(Data records Opens)

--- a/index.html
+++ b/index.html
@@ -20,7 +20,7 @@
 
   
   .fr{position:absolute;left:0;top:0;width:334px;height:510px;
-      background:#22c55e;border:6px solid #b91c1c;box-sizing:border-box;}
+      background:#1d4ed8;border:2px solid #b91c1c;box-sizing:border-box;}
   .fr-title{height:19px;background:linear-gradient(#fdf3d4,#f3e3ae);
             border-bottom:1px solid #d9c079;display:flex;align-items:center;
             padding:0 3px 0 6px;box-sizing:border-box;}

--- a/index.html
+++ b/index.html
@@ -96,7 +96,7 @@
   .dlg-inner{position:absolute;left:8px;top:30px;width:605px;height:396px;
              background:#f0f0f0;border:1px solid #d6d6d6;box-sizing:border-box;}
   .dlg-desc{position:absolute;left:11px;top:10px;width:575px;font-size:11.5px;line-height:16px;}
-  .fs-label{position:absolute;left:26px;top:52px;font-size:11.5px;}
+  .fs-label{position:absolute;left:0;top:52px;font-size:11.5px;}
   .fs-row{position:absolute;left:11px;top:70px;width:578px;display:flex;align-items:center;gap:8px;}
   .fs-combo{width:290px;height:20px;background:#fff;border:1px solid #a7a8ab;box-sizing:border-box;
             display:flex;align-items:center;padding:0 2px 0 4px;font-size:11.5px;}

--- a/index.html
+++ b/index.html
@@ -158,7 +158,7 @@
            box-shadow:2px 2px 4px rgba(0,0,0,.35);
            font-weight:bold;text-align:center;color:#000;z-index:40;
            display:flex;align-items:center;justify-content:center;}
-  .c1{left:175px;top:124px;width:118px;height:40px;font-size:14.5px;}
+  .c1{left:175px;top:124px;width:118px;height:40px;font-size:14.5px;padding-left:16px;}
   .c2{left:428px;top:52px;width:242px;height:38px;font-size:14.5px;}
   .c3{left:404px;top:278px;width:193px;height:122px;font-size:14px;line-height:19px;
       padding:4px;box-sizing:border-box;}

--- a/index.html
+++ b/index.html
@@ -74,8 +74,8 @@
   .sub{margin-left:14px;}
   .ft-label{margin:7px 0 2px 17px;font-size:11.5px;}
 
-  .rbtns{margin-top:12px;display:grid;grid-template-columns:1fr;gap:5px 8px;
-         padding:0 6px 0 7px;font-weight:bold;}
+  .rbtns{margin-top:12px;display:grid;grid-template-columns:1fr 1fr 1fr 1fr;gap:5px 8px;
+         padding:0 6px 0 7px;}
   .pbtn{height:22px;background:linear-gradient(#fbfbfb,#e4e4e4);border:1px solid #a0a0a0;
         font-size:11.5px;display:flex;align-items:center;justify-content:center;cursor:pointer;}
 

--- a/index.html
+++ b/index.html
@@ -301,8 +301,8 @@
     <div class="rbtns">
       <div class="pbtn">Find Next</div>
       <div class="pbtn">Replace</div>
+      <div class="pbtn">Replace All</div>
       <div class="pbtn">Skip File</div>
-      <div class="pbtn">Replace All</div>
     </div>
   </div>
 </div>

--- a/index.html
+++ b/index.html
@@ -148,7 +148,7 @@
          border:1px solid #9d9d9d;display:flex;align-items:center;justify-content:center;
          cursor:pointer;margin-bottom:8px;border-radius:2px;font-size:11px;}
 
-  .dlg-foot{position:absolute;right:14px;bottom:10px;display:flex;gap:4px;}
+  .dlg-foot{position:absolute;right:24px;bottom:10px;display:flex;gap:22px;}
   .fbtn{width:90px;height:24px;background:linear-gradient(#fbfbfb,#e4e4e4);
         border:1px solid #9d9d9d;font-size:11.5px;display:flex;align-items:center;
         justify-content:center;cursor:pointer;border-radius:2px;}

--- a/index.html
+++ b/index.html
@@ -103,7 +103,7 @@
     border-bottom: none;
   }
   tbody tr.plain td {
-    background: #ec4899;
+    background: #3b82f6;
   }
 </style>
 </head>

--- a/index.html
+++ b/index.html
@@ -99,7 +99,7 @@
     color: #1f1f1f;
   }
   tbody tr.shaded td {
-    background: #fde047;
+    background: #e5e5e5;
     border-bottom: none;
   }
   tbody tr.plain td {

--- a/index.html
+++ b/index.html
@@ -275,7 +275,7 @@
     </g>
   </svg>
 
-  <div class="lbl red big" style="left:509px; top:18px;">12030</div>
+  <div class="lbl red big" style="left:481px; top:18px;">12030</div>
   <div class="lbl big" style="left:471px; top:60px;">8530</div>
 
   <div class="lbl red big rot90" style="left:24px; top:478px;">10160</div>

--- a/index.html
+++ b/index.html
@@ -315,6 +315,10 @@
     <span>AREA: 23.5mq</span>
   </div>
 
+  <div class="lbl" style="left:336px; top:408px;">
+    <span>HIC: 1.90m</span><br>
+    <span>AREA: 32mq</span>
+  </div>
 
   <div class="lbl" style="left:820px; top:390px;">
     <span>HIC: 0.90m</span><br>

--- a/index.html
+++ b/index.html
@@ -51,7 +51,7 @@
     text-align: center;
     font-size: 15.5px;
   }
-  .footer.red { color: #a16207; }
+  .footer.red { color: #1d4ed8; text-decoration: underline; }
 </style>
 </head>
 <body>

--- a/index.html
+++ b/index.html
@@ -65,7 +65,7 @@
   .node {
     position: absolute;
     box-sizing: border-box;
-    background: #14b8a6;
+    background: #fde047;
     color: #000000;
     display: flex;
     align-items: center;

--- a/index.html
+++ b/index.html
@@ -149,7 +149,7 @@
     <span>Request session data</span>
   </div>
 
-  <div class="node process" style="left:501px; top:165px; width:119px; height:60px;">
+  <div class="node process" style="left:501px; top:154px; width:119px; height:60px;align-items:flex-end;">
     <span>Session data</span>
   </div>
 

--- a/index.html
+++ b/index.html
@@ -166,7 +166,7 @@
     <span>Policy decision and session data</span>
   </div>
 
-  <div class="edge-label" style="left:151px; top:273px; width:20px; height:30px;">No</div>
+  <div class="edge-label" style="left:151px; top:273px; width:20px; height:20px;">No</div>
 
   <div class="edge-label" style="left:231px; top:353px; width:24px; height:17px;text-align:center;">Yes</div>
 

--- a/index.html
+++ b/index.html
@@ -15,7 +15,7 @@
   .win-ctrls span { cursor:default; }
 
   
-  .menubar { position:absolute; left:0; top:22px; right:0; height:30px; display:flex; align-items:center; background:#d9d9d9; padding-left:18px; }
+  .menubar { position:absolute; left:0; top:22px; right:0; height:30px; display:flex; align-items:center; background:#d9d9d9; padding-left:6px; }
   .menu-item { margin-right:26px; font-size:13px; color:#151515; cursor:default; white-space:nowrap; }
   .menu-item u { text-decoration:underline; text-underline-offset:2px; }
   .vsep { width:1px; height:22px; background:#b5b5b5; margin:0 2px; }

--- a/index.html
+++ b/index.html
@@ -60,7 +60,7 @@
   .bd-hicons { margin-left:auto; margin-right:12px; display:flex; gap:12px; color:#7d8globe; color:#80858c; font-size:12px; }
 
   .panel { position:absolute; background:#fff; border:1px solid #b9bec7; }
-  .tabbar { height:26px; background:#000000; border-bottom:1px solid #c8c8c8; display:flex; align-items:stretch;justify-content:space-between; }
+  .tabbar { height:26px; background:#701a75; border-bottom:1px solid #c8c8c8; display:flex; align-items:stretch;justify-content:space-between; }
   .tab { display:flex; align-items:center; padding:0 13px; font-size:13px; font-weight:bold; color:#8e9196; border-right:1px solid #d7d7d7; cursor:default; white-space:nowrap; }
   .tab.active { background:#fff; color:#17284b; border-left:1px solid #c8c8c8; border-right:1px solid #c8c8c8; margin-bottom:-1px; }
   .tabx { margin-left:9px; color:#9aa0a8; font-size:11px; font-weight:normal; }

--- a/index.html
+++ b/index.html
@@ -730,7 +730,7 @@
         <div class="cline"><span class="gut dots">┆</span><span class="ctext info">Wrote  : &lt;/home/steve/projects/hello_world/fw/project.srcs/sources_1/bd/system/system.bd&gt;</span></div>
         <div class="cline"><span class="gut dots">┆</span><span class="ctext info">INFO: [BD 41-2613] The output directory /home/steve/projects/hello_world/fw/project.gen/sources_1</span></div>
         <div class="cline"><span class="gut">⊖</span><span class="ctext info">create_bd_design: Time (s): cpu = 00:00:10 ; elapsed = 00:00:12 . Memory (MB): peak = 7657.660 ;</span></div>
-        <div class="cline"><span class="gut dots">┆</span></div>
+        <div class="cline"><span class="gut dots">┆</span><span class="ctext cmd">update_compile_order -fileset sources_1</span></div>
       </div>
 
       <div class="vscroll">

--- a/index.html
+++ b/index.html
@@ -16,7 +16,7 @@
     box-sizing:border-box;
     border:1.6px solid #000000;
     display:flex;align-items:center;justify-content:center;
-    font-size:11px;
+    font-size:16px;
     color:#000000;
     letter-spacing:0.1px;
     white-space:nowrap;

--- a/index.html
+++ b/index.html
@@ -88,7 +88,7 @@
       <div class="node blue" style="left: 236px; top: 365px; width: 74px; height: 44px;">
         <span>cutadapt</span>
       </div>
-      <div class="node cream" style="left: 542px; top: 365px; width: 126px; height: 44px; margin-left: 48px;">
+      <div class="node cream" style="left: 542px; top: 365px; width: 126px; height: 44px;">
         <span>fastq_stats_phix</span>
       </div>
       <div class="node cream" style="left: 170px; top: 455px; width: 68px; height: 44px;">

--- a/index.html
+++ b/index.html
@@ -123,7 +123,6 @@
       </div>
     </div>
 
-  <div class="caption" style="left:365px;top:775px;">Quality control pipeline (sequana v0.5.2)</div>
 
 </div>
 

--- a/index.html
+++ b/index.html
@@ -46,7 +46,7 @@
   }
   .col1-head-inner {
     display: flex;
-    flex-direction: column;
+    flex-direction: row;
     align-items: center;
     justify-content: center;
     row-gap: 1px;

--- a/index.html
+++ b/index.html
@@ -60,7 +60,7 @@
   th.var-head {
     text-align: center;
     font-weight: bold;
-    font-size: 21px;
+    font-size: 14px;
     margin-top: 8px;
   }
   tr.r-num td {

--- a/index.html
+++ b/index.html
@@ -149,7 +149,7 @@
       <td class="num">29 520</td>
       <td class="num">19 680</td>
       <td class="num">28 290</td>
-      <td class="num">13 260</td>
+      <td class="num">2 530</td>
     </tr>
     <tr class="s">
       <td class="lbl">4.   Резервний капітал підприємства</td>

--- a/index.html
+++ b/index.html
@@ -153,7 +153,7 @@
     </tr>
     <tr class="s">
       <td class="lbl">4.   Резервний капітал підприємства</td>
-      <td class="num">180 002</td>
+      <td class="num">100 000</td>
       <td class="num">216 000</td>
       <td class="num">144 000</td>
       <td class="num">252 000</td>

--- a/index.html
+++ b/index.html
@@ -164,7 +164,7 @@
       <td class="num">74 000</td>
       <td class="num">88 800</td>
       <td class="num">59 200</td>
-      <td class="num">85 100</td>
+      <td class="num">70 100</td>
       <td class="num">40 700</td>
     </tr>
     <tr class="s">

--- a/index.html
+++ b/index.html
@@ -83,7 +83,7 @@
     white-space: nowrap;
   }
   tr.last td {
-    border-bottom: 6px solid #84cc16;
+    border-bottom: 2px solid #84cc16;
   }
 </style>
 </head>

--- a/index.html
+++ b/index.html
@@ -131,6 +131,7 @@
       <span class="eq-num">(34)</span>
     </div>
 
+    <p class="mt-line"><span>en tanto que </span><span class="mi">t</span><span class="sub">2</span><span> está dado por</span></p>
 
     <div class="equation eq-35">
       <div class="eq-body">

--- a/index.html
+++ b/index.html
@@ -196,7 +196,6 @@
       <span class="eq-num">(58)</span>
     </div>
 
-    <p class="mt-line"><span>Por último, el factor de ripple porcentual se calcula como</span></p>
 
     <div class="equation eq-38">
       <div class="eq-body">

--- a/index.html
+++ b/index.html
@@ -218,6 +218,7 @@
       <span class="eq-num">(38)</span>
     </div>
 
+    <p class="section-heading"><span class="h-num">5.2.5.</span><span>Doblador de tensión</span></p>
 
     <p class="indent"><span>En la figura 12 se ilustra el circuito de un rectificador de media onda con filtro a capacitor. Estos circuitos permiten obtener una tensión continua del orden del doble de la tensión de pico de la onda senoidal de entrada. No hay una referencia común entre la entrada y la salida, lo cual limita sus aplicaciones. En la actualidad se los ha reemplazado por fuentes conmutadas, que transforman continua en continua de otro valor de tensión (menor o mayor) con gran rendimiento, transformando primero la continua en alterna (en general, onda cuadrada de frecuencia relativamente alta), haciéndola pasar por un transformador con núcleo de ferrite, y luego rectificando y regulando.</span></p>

(Data records Closes)

What is needed: Your task is to count the lines of the records that contain "bold". Answer with only that number.

Exercise solution: 4